Ministro da Advocacia Geral da União - Luís Inácio Adams

Ministro da Advocacia Geral da União – Luís Inácio Adams

O Ministro da Advocacia-Geral da União, Luís Inácio Adams, defendeu nesta quinta-feira que o governo aceite acordos de leniência caso sejam propostos pelas empresas acusadas dentro da operação Lava Jato, que investiga um esquema de corrupção em contratos da Petrobras.

Adams acredita que o acordo de leniência facilitaria a recuperação de recursos desviados e também o combate à corrupção.
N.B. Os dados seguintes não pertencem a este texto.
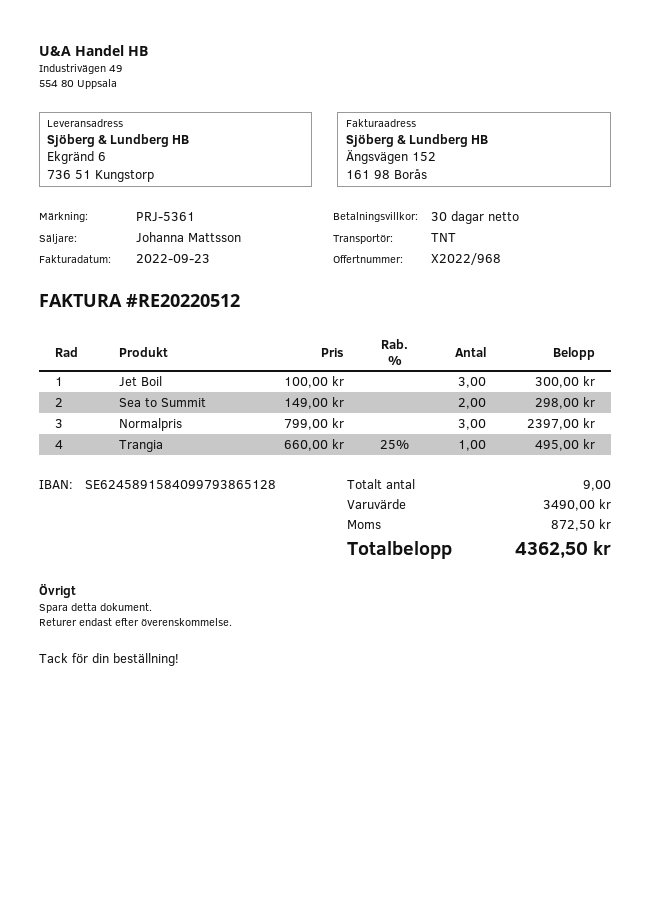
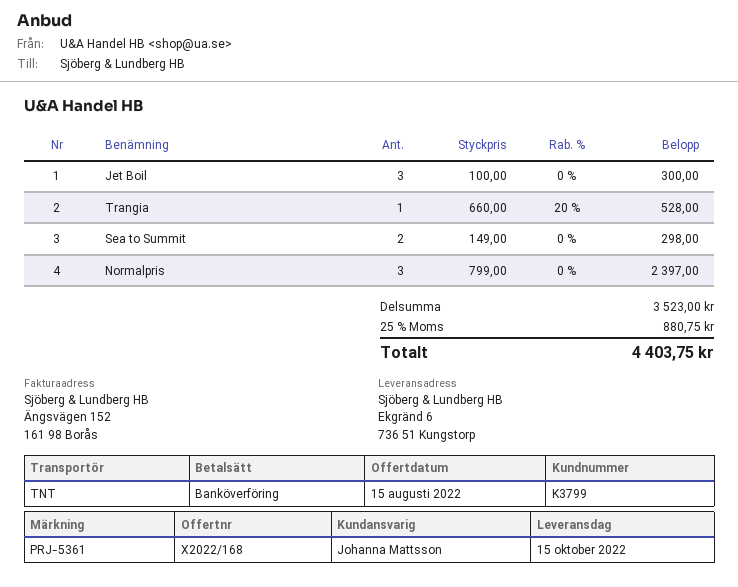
quote number: X2022/968 -> X2022/168
Trangia: 1 x 660.00 - 25% = 495.00 -> 1 x 660.00 - 20% = 528.00
subtotal: 3490.00 -> 3523.00
tax: 872.50 -> 880.75
total: 4362.50 -> 4403.75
“É um caminho mais eficiente do que fechar a empresa e tentar correr atrás do prejuízo (no futuro)”, argumentou Adams, que está no cargo desde o fim de 2009 e é responsável pela defesa das posições do governo no Judiciário.

O Ministério Público Federal denunciou –e a Justiça acatou as denúncias– 36 pessoas, 23 delas vinculadas a OAS, Camargo Corrêa, UTC Engenharia, Galvão Engenharia, Mendes Júnior e Engevix, além de pedir que as empresas façam o ressarcimento de 1,186 bilhão de reais aos cofres públicos.

Há temor dentro do governo de que caso essas empresas sejam consideradas inidôneas para fechar novos contratos com o poder público aconteça uma paralisia das obras no país, com sérias consequências para o crescimento econômico e para o andamento de obras de infraestrutura, que são prioridade para o governo.